- Goal of the exercise: Filter the lines below, keeping each one that holds "decoration".

(Exercise data Opens)

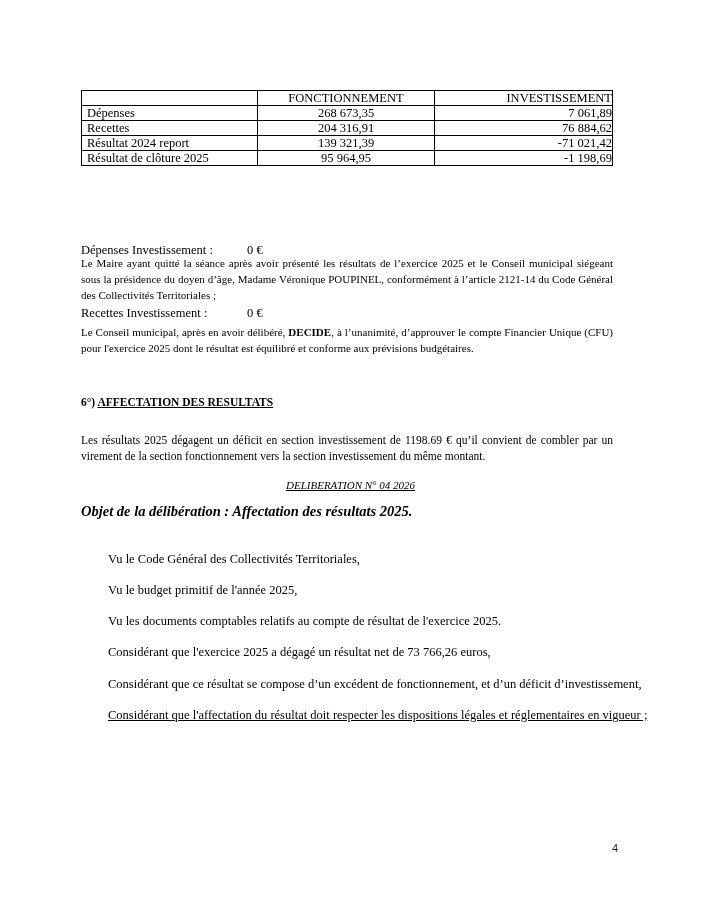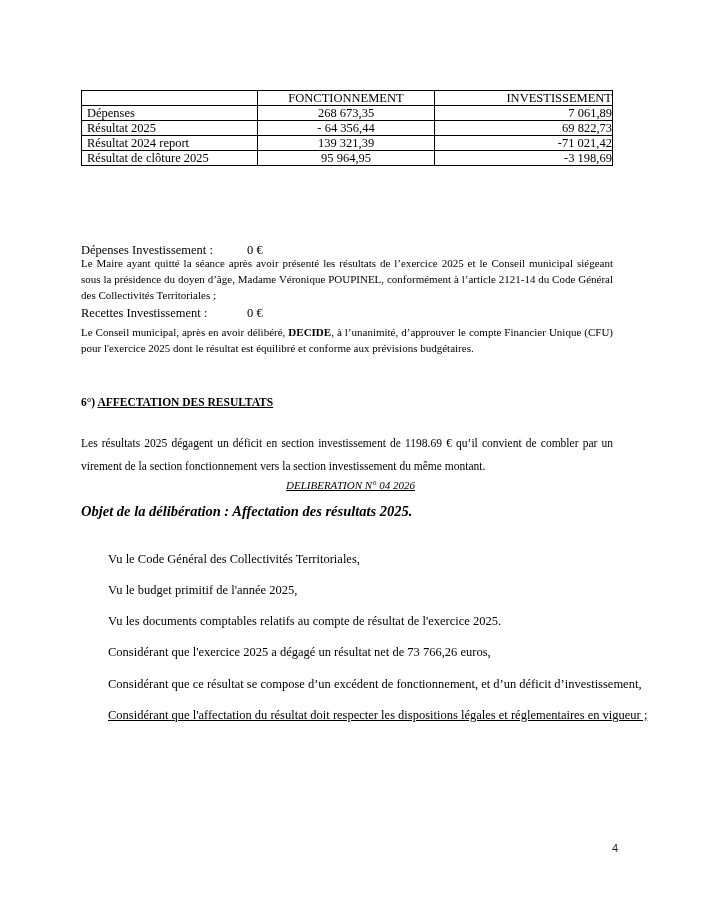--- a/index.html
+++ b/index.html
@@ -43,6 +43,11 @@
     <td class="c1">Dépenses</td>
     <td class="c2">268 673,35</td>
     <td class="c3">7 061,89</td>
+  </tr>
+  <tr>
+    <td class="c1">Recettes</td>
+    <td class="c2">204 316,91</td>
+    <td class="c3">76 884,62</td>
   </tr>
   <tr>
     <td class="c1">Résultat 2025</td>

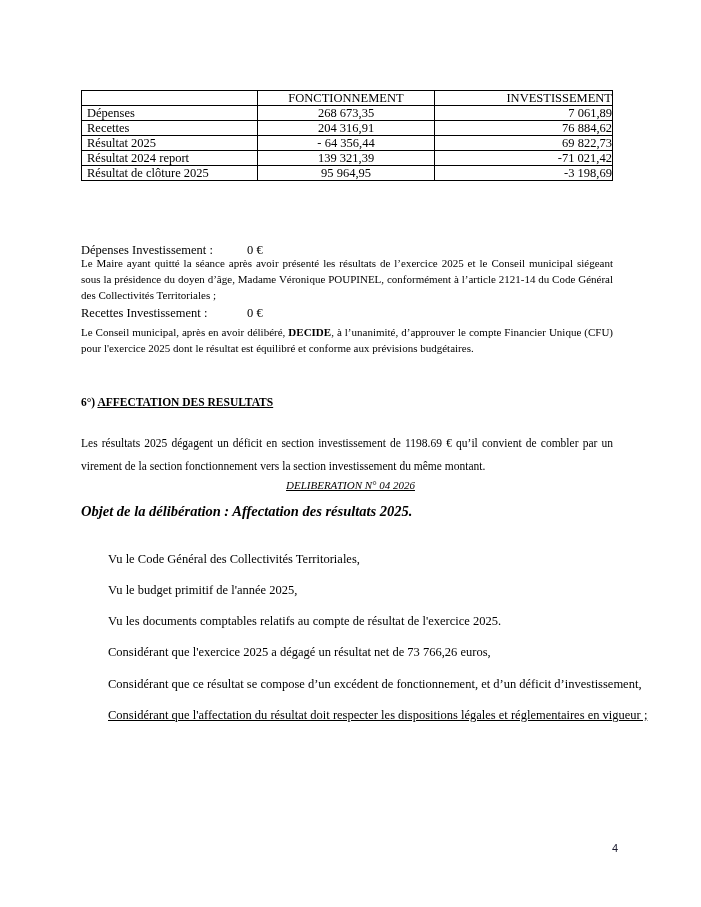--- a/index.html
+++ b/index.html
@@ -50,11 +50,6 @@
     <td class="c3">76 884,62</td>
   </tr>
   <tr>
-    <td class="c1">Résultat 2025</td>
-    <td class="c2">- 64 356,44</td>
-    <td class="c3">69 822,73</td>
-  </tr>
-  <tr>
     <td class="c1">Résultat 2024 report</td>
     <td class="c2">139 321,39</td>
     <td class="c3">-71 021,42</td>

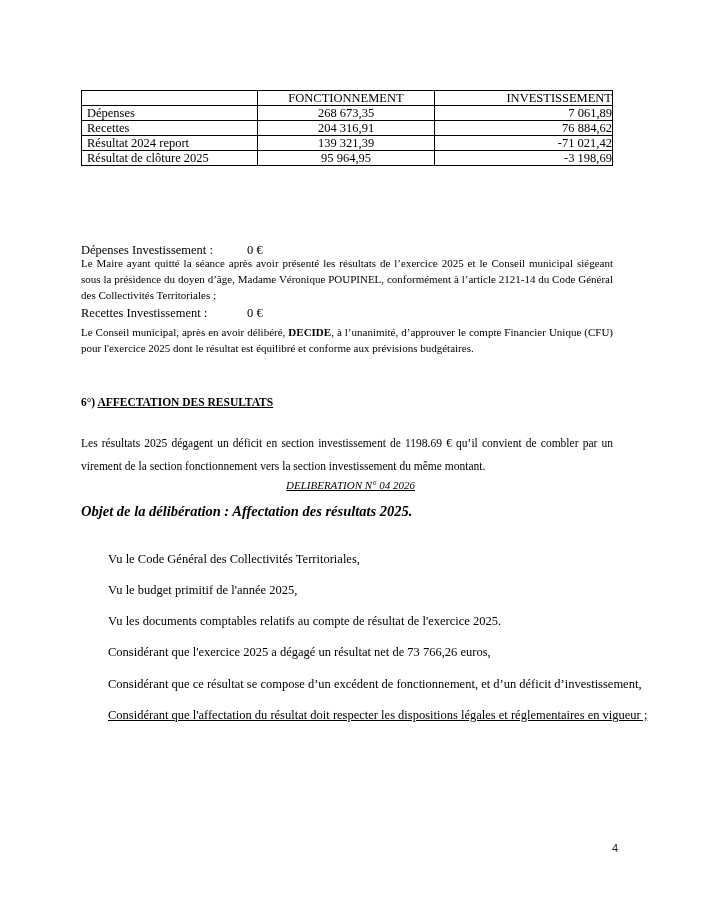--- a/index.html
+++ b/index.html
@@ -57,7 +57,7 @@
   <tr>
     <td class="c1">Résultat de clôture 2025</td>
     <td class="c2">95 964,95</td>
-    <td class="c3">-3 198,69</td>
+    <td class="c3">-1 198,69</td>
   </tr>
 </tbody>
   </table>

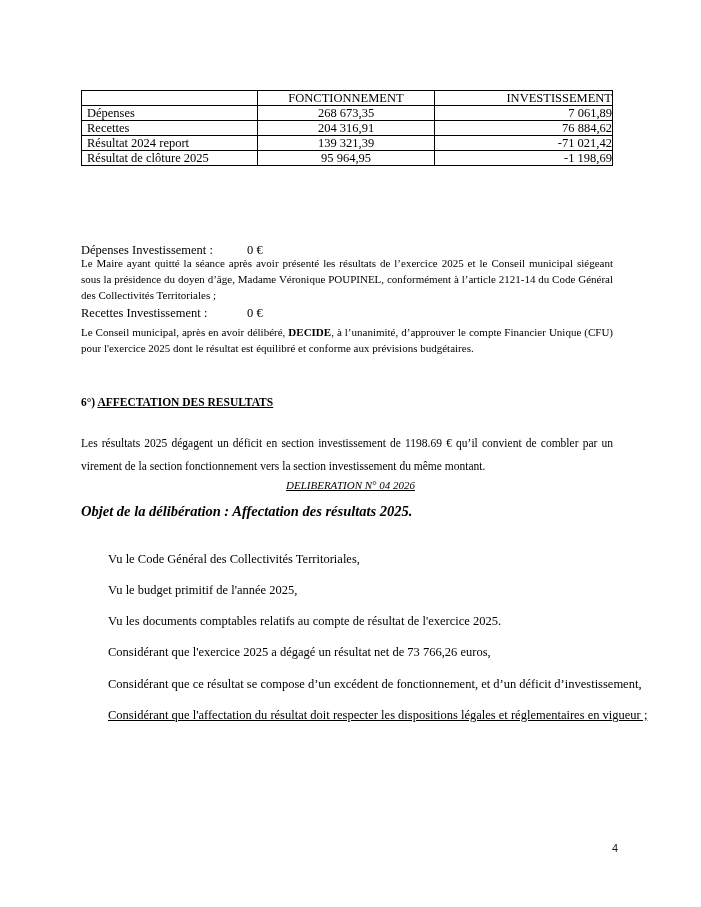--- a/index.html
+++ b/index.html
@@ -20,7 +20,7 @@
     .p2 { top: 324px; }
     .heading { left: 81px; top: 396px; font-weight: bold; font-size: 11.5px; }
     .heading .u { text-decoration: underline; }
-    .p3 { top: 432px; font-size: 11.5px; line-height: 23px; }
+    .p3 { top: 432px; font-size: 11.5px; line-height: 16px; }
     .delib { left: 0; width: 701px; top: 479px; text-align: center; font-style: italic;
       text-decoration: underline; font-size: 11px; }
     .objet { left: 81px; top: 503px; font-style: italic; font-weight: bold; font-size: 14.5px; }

(Exercise data Closes)
(Exercise data Opens)

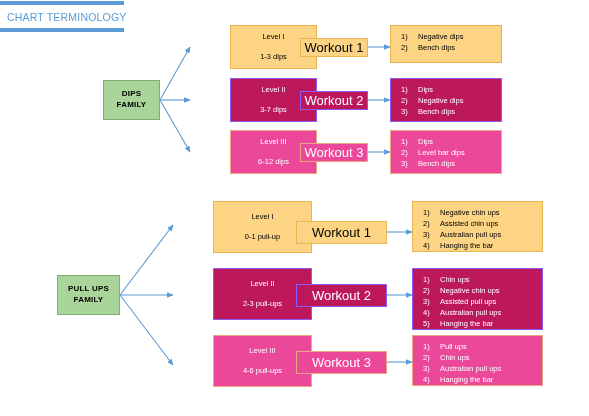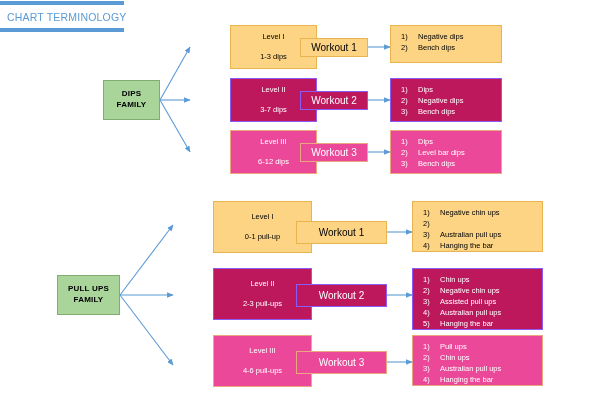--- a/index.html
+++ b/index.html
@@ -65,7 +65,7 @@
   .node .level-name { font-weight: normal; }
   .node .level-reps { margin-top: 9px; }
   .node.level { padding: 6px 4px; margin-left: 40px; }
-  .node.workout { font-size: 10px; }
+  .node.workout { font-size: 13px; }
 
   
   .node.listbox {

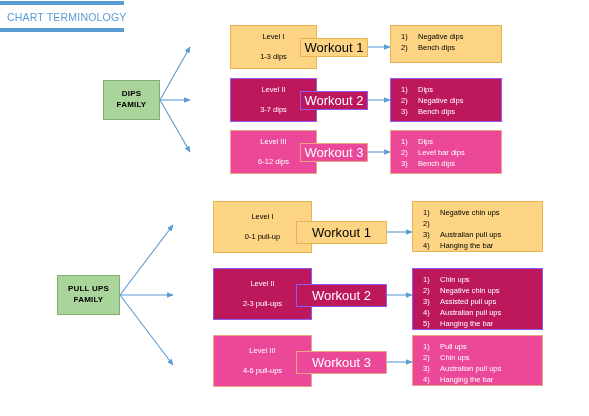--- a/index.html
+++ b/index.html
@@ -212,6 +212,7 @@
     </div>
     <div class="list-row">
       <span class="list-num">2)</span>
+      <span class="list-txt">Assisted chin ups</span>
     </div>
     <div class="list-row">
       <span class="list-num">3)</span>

(Exercise data Closes)
(Exercise data Opens)

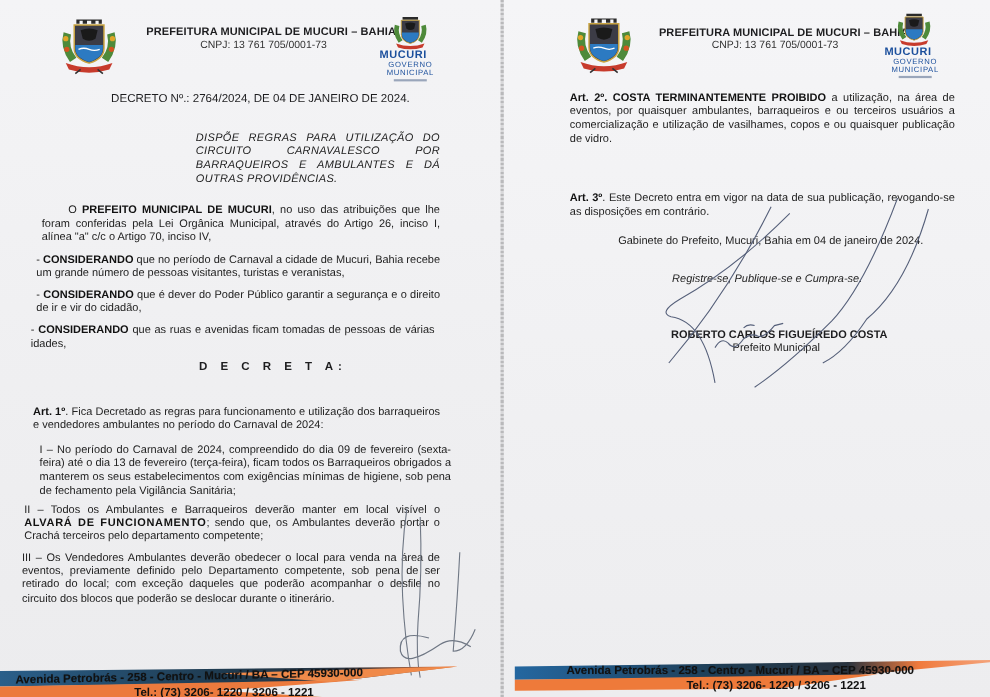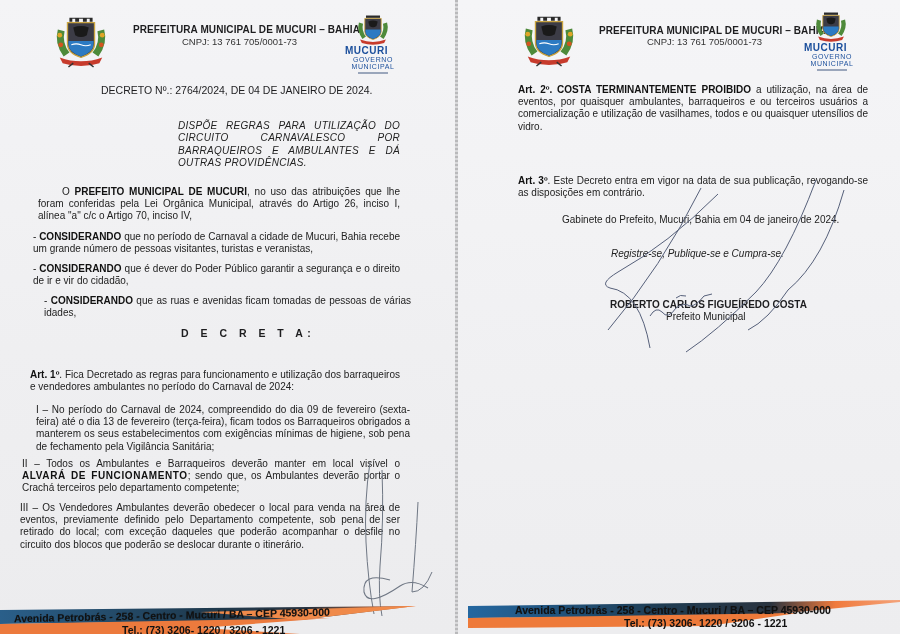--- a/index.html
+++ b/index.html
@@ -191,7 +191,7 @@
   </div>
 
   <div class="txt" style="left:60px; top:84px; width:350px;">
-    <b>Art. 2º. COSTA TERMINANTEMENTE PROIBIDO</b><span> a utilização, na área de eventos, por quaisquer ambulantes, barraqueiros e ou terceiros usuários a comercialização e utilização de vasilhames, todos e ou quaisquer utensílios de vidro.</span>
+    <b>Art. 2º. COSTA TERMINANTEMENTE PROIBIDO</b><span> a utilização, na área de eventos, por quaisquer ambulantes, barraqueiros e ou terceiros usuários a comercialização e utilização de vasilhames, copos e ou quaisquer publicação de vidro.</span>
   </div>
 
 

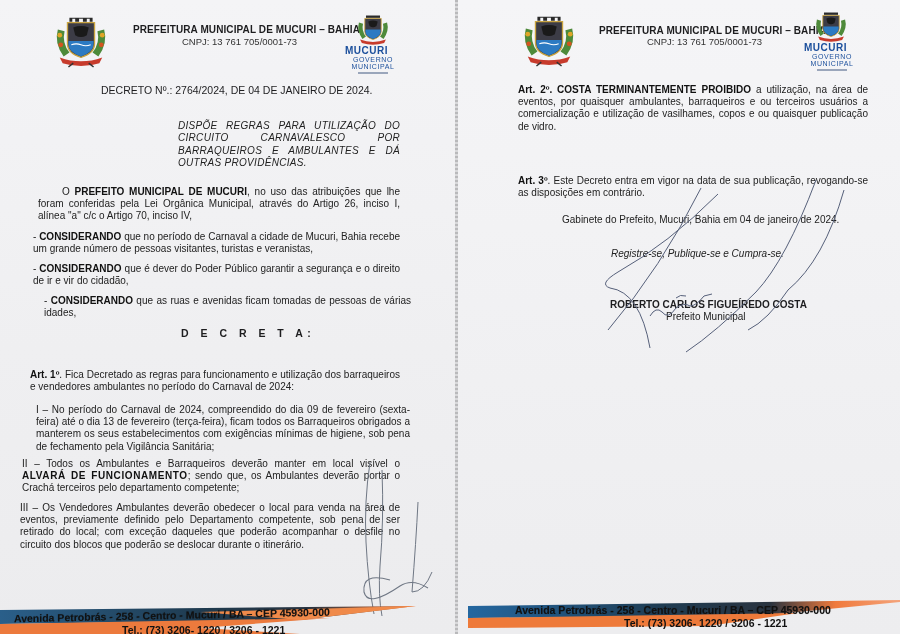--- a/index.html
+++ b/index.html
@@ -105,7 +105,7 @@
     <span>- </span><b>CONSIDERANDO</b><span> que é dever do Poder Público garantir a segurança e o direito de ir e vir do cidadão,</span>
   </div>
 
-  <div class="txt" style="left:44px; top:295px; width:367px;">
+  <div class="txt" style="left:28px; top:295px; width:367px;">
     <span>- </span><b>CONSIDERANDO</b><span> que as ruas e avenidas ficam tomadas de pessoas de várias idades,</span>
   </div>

(Exercise data Closes)

- Solution for this exercise:
     .heading .u { text-decoration: underline; }
       text-decoration: underline; font-size: 11px; }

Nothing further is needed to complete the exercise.